Toronto, ON.
Hamilton, ON.
J Obstet Gynaecol Can. 2023 Oct;45(10):102154. doi: 10.1016/j.jogc.2023.05.022.
Fetal growth restriction is a common obstetrical complication that affects up to 10% of pregnancies in the general population and is most commonly due to underlying placental diseases. The purpose of this guideline is to provide summary statements and recommendations to support a clinical framework for effective screening, diagnosis, and management of pregnancies that are either at risk of or affected by fetal growth restriction.
All pregnant patients with a singleton pregnancy.
BENEFITS, HARMS, AND COSTS: Implementation of the recommendations in this guideline should increase clinician competency to detect fetal growth restriction and provide appropriate interventions.
Published literature in English was retrieved through searches of PubMed or MEDLINE, CINAHL, and The Cochrane Library through to September 2022 using appropriate controlled vocabulary via MeSH terms (fetal growth retardation and small for gestational age) and key words (fetal growth, restriction, growth retardation, IUGR, FGR, low birth weight, small for gestational age, Doppler, placenta, pathology). Results were restricted to systematic reviews, randomized controlled trials/controlled clinical trials, and observational studies. Grey literature was identified through searching the websites of health technology assessment and health technology-related agencies, clinical practice guideline collections, clinical trial registries, and national and international medical specialty societies.

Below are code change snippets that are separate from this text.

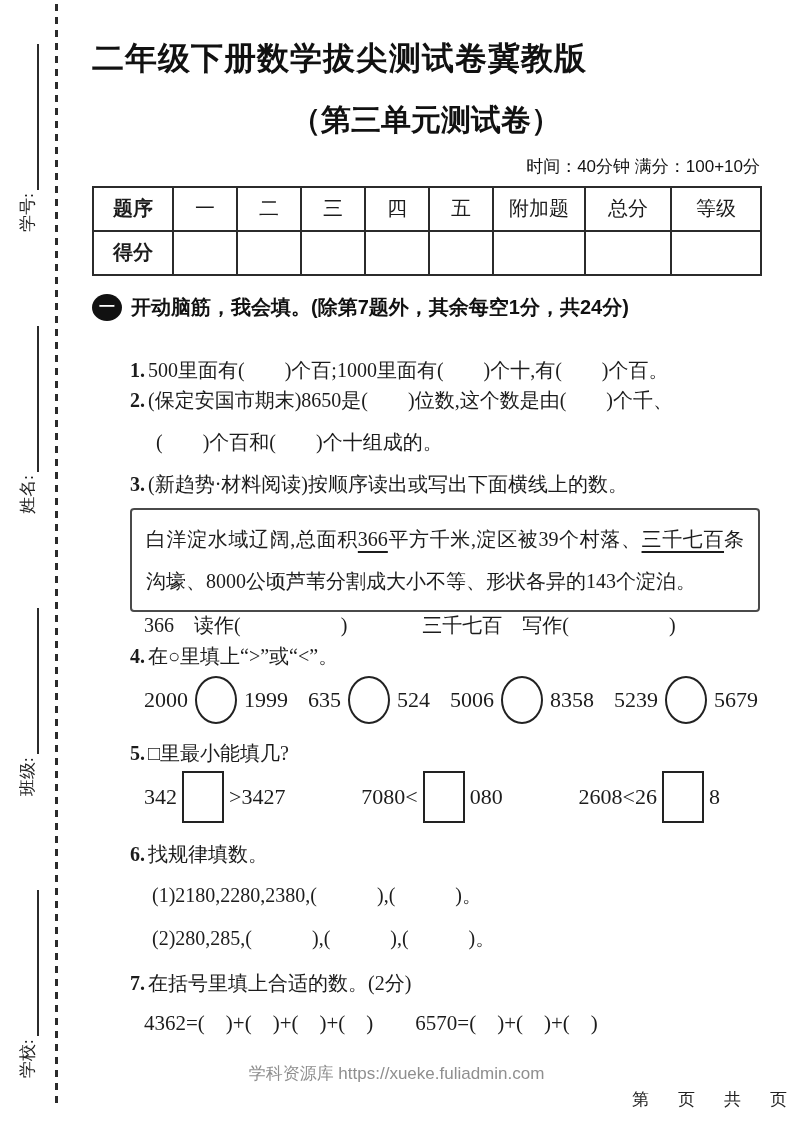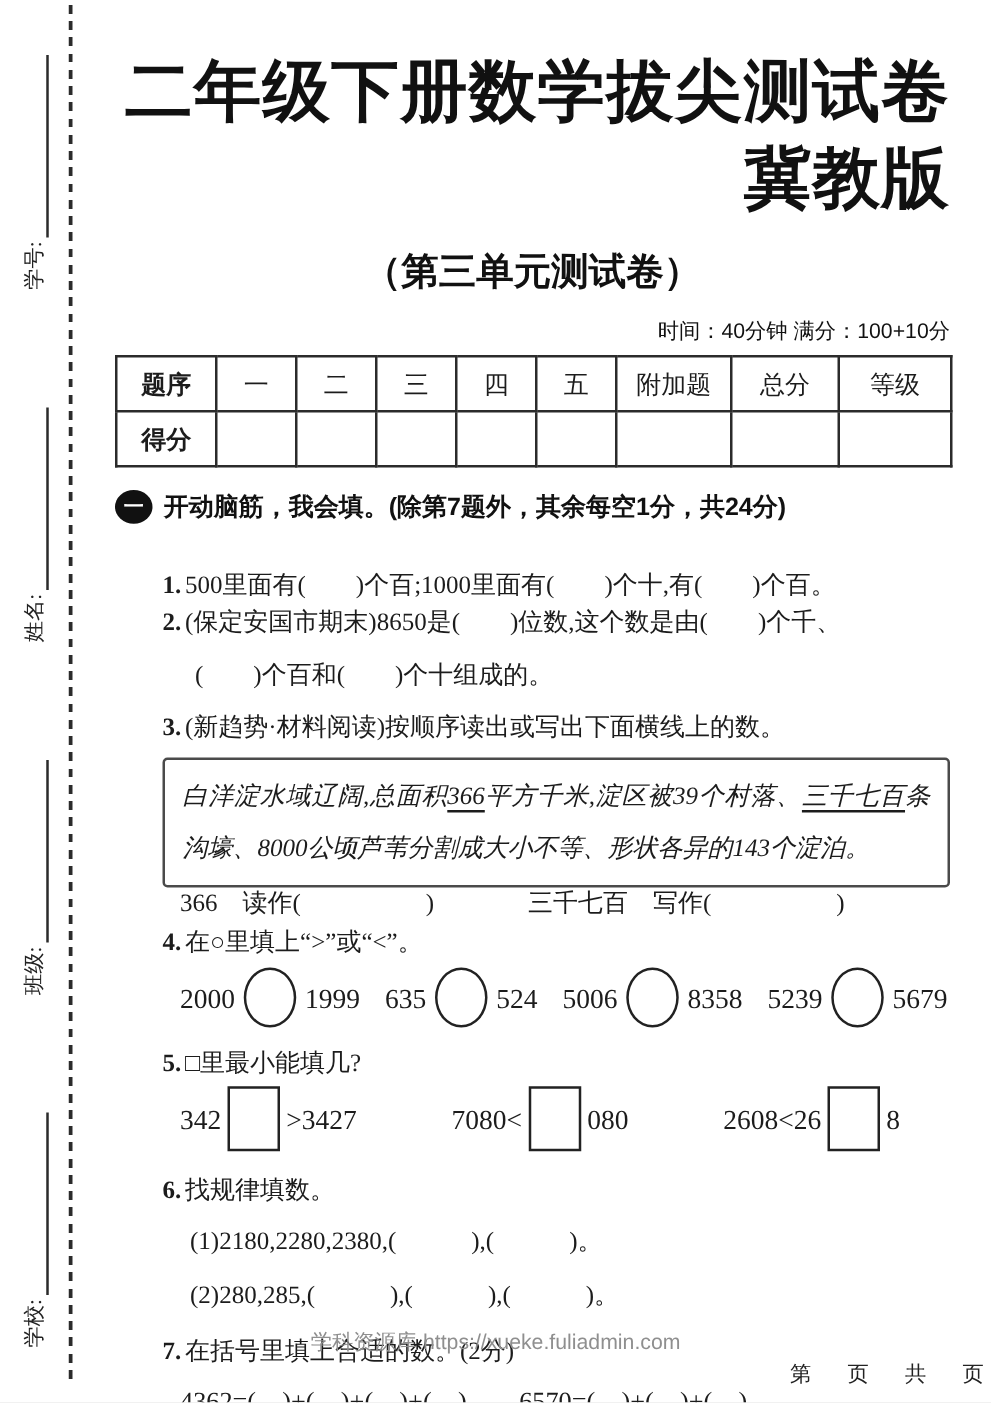--- a/index.html
+++ b/index.html
@@ -27,9 +27,9 @@
   .main { position:absolute; left:92px; top:0; width:668px; }
 
   .title {
-    margin-top:38px; text-align:right;
+    margin-top:38px; text-align:left;
     font-family:"Liberation Sans", sans-serif; font-weight:bold;
-    font-size:54px; line-height:1.3; letter-spacing:1px; color:#111;
+    font-size:32px; line-height:1.3; letter-spacing:1px; color:#111;
   }
   .subtitle {
     margin-top:20px; text-align:center;

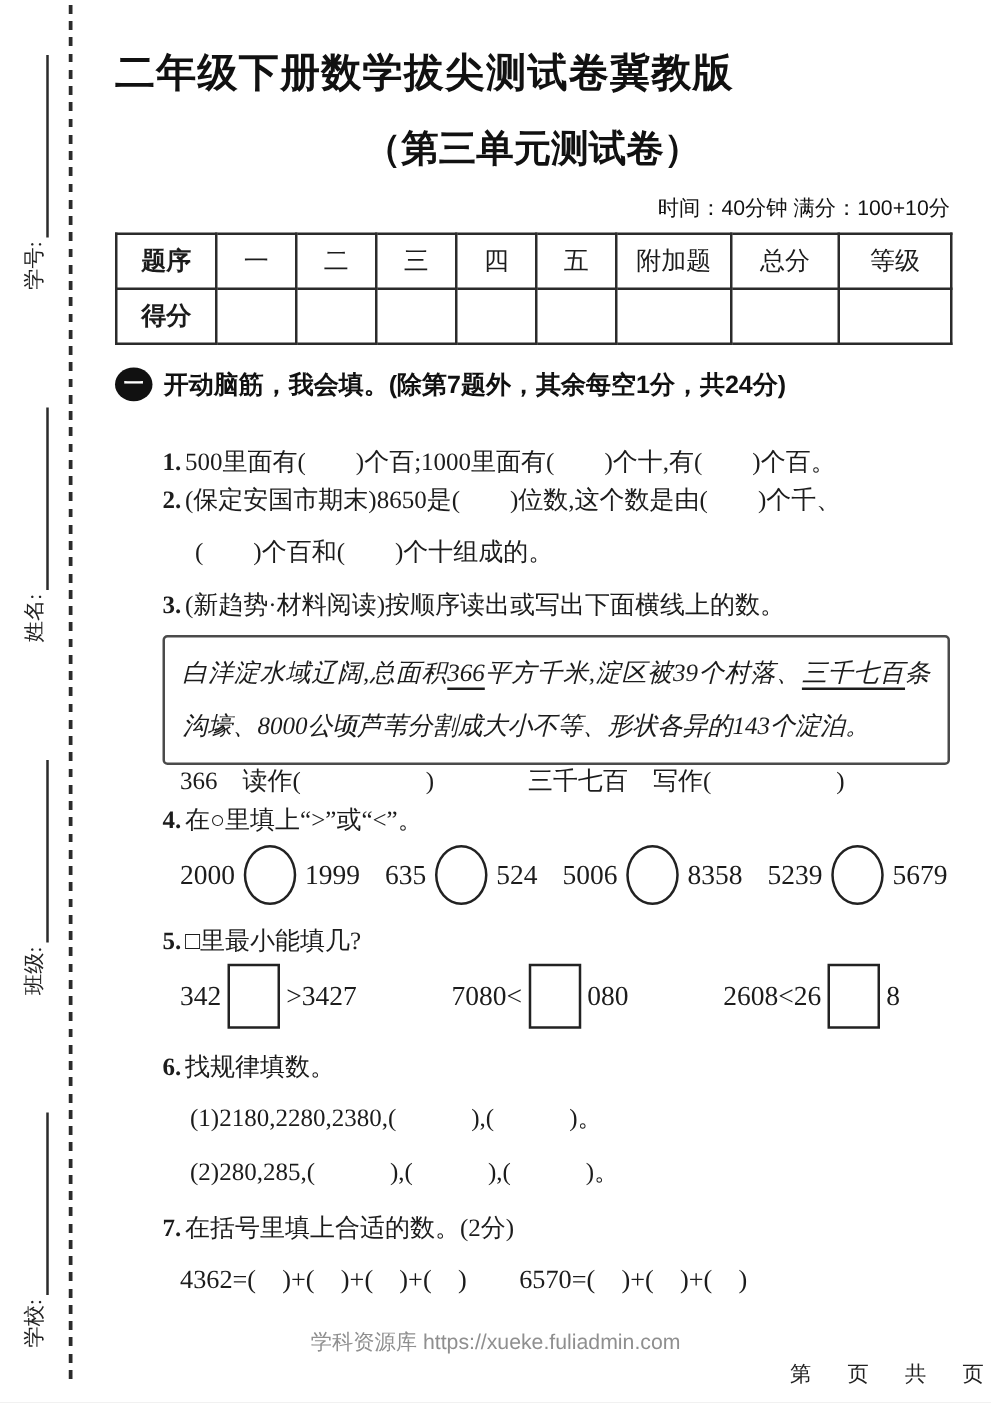--- a/index.html
+++ b/index.html
@@ -68,7 +68,7 @@
 
   .material-box {
     margin-top:10px; border:2px solid #4a4a4a; border-radius:4px;
-    padding:8px 14px; line-height:42px; text-align:justify;font-style:italic;
+    padding:8px 14px; line-height:42px; text-align:justify;
   }
   .u { text-decoration:underline; text-underline-offset:5px; text-decoration-thickness:2px; }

The authors rated the quality of evidence and strength of recommendations using the Grading of Recommendations Assessment, Development and Evaluation (GRADE) approach. See online Appendix A (Table A1 for definitions and Table A2 for interpretations of strong and conditional [weak] recommendations).
Obstetricians, family physicians, nurses, midwives, maternal-fetal medicine specialists, radiologists, and other health care providers who care for pregnant patients.
Updated guidelines on screening, diagnosis, and management of pregnancies at risk of or affected by FGR.
RECOMMENDATIONS: Prediction of FGR Prevention of FGR Detection of FGR Investigations in Pregnancies with Suspected Fetal Growth Restriction Management of Early-Onset Fetal Growth Restriction Management of Late-Onset FGR Postpartum management and preconception counselling.
胎儿生长受限是一种常见的产科并发症,影响普通人群中多达 10%的妊娠,最常见的原因是潜在的胎盘疾病。本指南的目的是提供总结陈述和建议,以支持有效筛查、诊断和管理有或受胎儿生长受限风险的妊娠的临床框架。
所有单胎妊娠的孕妇。
收益、危害和成本:本指南中建议的实施应提高临床医生检测胎儿生长受限并提供适当干预的能力。
通过使用 MeSH 术语(胎儿生长迟缓与小于胎龄儿)和关键词(胎儿生长、受限、生长迟缓、IUGR、FGR、低出生体重、小于胎龄儿、多普勒、胎盘、病理学)在 PubMed 或 MEDLINE、CINAHL 和 Cochrane 图书馆中检索英文已发表文献,通过适当的受控词汇进行搜索,检索时间截至 2022 年 9 月。结果仅限于系统评价、随机对照试验/对照临床试验和观察性研究。通过搜索卫生技术评估和与卫生技术相关的机构、临床实践指南集、临床试验注册处以及国家和国际医学专业协会的网站,确定灰色文献。
作者使用推荐评估、制定和评估(GRADE)方法对证据质量和建议强度进行评级。请参见在线附录 A(表 A1 用于定义,表 A2 用于强推荐[弱]推荐的解释)。
为孕妇提供护理的产科医生、家庭医生、护士、助产士、母胎医学专家、放射科医生和其他医疗保健提供者。
更新了有关胎儿生长受限风险或受其影响的妊娠的筛查、诊断和管理指南。
建议:FGR 的预测 FGR 的预防 FGR 的检测可疑胎儿生长受限妊娠的检查 早期胎儿生长受限的管理 晚期胎儿生长受限的管理 产后管理和孕前咨询。